むしろ私たちが鏡

デイヴィッド・ホックニー展@東京都現代美術館,2023/07/23

デイヴィッド・ホックニーは異星の神である。
とはいえラヴクラフトの隠秘な悪神ではなく惑星ソラリスのように無邪気に地球の光景を再現する。
その絵画は、少なくともある時期において、思考の漂白が徹底しており批評的な意思の欠片だに見当たらない。
そこには多分科学さえない。木々は細胞分裂ではなく謎のホックニー力で伸長する。
根源は、しかし、天国の無垢や原初の静寂ではない。
目の前にあるものとしての自然が存在し続けることの喜び。
そこに現れた自然はもはや概念としての自然ですらないのかもしれない。
なぜなら私たちは描かれたスプリンクラーの散水や壁の色に自然を見出すのであるから。
いつまでも見続けることができるもの、単純にプラスである動力への信頼、そうしたものが自然という言葉を超えて体感される。
「自然は自然的に衰退することはない」とは埴谷雄高の『死霊』の一節だったと思うが、物理的な現象としては「自然」は衰退するものである。
系は最小作用の原理に従いつつも運動の乱雑さを大きくし、局所エネルギーは統計的に減少し続ける。
エントロピー増大の法則として宇宙の最後を大まかに頭で知りつつも、それでも「自然」は私たちを肥やし強化するように思われる。
3軒ほど隣の恒星が今はまだヘリウム核融合で毎日熱くなっているところに出くわしているためだろうか?
あるいは生物が、今存在し続けている経緯上、その根底に幸福への予感を埋め込まれているからだろうか?
どちらにせよ、「自然」はその全貌が明らかにならずとも、少なくとも人間の一生が衰退するより遥かに緩やかに滅びる。
時間のスケールの違いが無条件な多幸感を呼ぶのである。

デイヴィッド・ホックニーは1937年のイギリス、ブラッドフォードに生まれ、アメリカに少し行き、今はフランス、ノルマンディーで絵を描き続けている。
鮮やかでしかし軽い色調はエドワード・ホッパーの郊外の先を進んだアメリカの画家のようにも思える。
しかし絵の裏に日常の陰りや孤独は欠片も残されていない。本当に不思議なほど消されているため、最初からそのような雑事は世界に存在しないかのようだ。
空色のプール、木製の常緑樹の濃緑のブラインダー、中庭を囲繞するホテルの赤い気配。全て単純でしかもそれだけで完結している。

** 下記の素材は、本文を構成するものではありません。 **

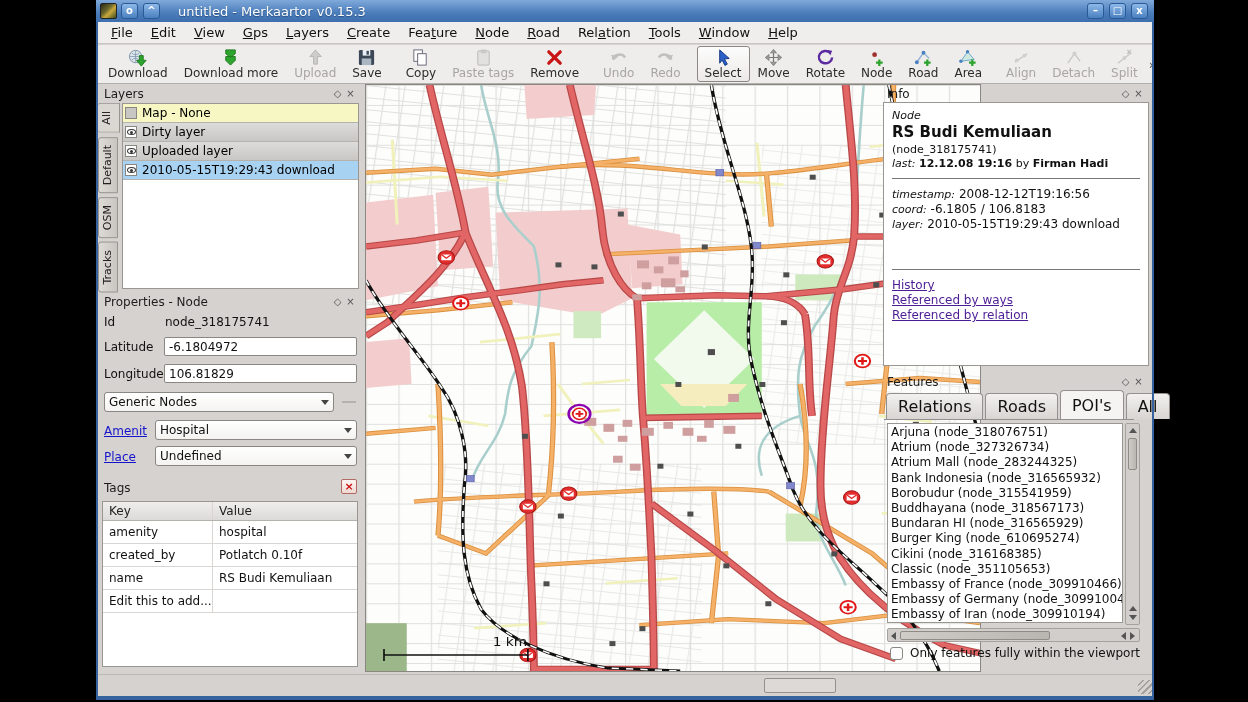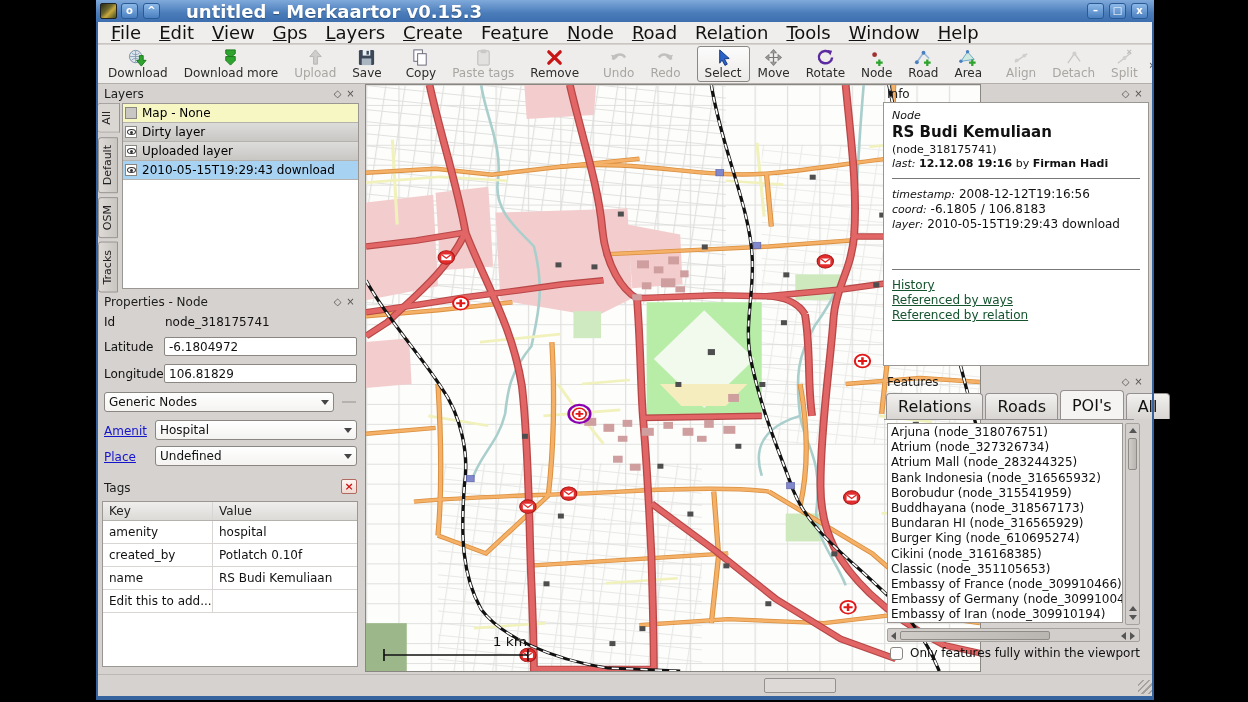--- a/index.html
+++ b/index.html
@@ -5,35 +5,35 @@
   * { margin:0; padding:0; box-sizing:border-box; }
   html,body { width:1248px; height:702px; background:#000; overflow:hidden;
     font-family:"DejaVu Sans","Liberation Sans",sans-serif; }
   #window { position:absolute; left:96px; top:0; width:1058px; height:700px; background:#d6d2cf; }
   .edge { position:absolute; background:#36639e; z-index:50; }
 
   
   #titlebar { position:absolute; left:0; top:0; width:100%; height:22px;
     background:linear-gradient(#7fa9da,#4a7cba 60%,#3d6faf); display:flex; align-items:center;
     padding:0 4px; gap:4px; }
-  #titlebar .ttl { color:#fff; font-weight:bold; font-size:18px; margin-left:20px;
+  #titlebar .ttl { color:#fff; font-weight:normal; font-size:13px; margin-left:12px;
     text-shadow:0 1px 1px #2a507e; }
   .tb-mini { width:17px; height:16px; border-radius:3px; border:1px solid #2a5a96;
     background:linear-gradient(#8db8e8,#4a80c0); color:#fff; font-size:10px; font-weight:bold;
     display:flex; align-items:center; justify-content:center; line-height:1; }
   #titlebar .spacer { flex:1; }
   #appicon { width:17px; height:16px; border-radius:2px;
     background:linear-gradient(135deg,#2b2b18 0%,#6b662c 40%,#caa93c 60%,#3d4c22 100%);
     border:1px solid #222; }
   .winbtns { display:flex; gap:5px; margin-right:2px; }
 
   
   #menubar { position:absolute; left:0; top:22px; width:100%; height:22px; background:#efeeec;
     border-bottom:1px solid #c9c5c1; display:flex; align-items:center; padding-left:6px; }
-  .menu-item { font-size:18px; color:#111; padding:2px 9px; }
+  .menu-item { font-size:13px; color:#111; padding:2px 9px; }
   .menu-item u { text-decoration:underline; }
 
   
   #toolbar { position:absolute; left:0; top:45px; width:100%; height:39px; background:#eeedeb;
     border-bottom:1px solid #b3afab; display:flex; align-items:stretch; padding:1px 4px; }
   .tgroup { display:flex; align-items:stretch; }
   .tsep { width:1px; background:#bdb9b5; margin:3px 4px; }
   .tbtn { display:flex; flex-direction:column; align-items:center; justify-content:flex-start;
     padding:1px 7px 0; border:1px solid transparent; border-radius:3px; }
   .tbtn svg { width:21px; height:19px; display:block; }
@@ -95,21 +95,21 @@
 
   
   #info-body { left:787px; top:102px; width:266px; height:264px; padding:6px 8px; font-size:12px;
     color:#111; overflow:hidden; }
   #info-body .it { font-style:italic; font-size:11px; }
   #info-name { font-weight:bold; font-size:15px; margin:1px 0 2px; }
   #info-id { font-size:11px; }
   #info-last { font-size:11px; margin-top:1px; }
   #info-body hr { border:0; border-top:1px solid #777; margin:8px 0; }
   .kv { margin:1px 0; }
-  .ilink { display:block; color:#14532d; text-decoration:underline; font-size:12px; margin:1px 0; }
+  .ilink { display:block; color:#4c1d95; text-decoration:underline; font-size:12px; margin:1px 0; }
 
   
   #feat-tabs { position:absolute; left:790px; top:395px; display:flex; align-items:flex-end;
     height:24px; }
   .ftab { font-size:16px; color:#111; background:linear-gradient(#f2f1ef,#d8d5d2);
     border:1px solid #949090; border-bottom:0; border-radius:4px 4px 0 0; padding:3px 11px;
     margin-right:2px; }
   .ftab.on { background:#f5f4f2; padding:5px 11px; position:relative; top:1px; }
   #feat-tabline { position:absolute; left:788px; top:419px; width:250px; height:1px; background:#949090; }
   #feat-list { left:791px; top:423px; width:236px; height:200px; overflow:hidden; padding:1px 3px; }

60年代〜70年代でひとつ完成があったように思う。私たちが名前を聞いてイメージするホックニーの単純な美はここにあるのではないだろうか。
ホックニーをみる喜びはそれで充分であるとも言えるが、しかしそれだけではない。
初期の試行錯誤や80年台の肖像画、21世紀のノルマンディー転居以降のiPadを使った眩しい木々を、私は今回の展覧会で初めて知った。
全長90メートルのデジタル展示された「ノルマンディーの12か月」は永遠のようで、見終わる頃には悲しみを感じるほど。
50個のキャンバスで構成される「春の到来 イースト・ヨークシャー、ウォルドゲート」は驚きと疑問が尽きない奢侈の極み。
「はしごを使わない描き方」で作られており、壁一面の一つの風景だが同時にこの世への門であるかのように。
こんなに大きかったら、何というかもう、すごいではないか。
セザンヌのサン・ヴィクトワール山は完璧だが、ひょっとしたら絵を大きくしたらもっと凄いのでは?今までそんなことを考えたことが無かった。
「春の到来」を見る瞬間はただ絶句して呆けてしまう。
ひと昔前、ドイツの田舎のおじさんがこんなことを言っていた。「でかいものに驚き畏れるのが崇高の感情である」
確かにカテドラルは視覚へ載せた観念の無限軌道でオーバーリミットを行い、その開かれた数直線への感情は崇高というものかもしれない。
しかし今眼前に出現するのは無限の後退も前進もない一枚の扉、自然という完結した永遠性への僅かな敷居であり、崇高の感情は生起しない。
「絵画」の向こうに「自然」を見、さらに「自然」の向こうに私たち自身である括弧の取れた自然を見る。
むしろ私たちが「自然」の鏡であり、そのような思想は古風な響きがある。
「自然は人間を模倣する」のもその通りで、そこを入り口にして一周回って完成するのだとまとめれば良いだろうか。
写真だとそれほど面白い絵に見えないのでこれはぜひ実物を見ていただきたい。
同じことは他の絵にも言え、「両親」の絵の完全性は直で見ないとわからないと思われる。
かつて排除した経験的な世界に自分の生成元たる両親を置いた時どうなってしまうのか。
画家本人はこの作品が気に入らなかったようだが、驚くべき達成がある。
とはいえ私はそれを説明することができない。見た瞬間は全ての謎が解けた全能感があったが今は地上に落とされてしまった。
これも実際に体験していただくほか無い。
あとは併設の展覧会(コレクション展示室)の方での水についてのスケッチはホックニー展の本体(プール)の秘密が垣間見れる。
この人はどこからともなく別のルーツで絵を描き始めたのではなく、自覚的に新しい描き方を模索していたのだ。

観念の中の自然を超えて自然の中へ連れ出すこと、現実の観念を超えて今ここにあることの感情を生み出すこと。
画家は時代のアウラの中、しばしば作品で奇跡を起こしてきた。
ホックニー展は今生きている画家によるその秘術に触れられる最良の機会であることを断言しよう。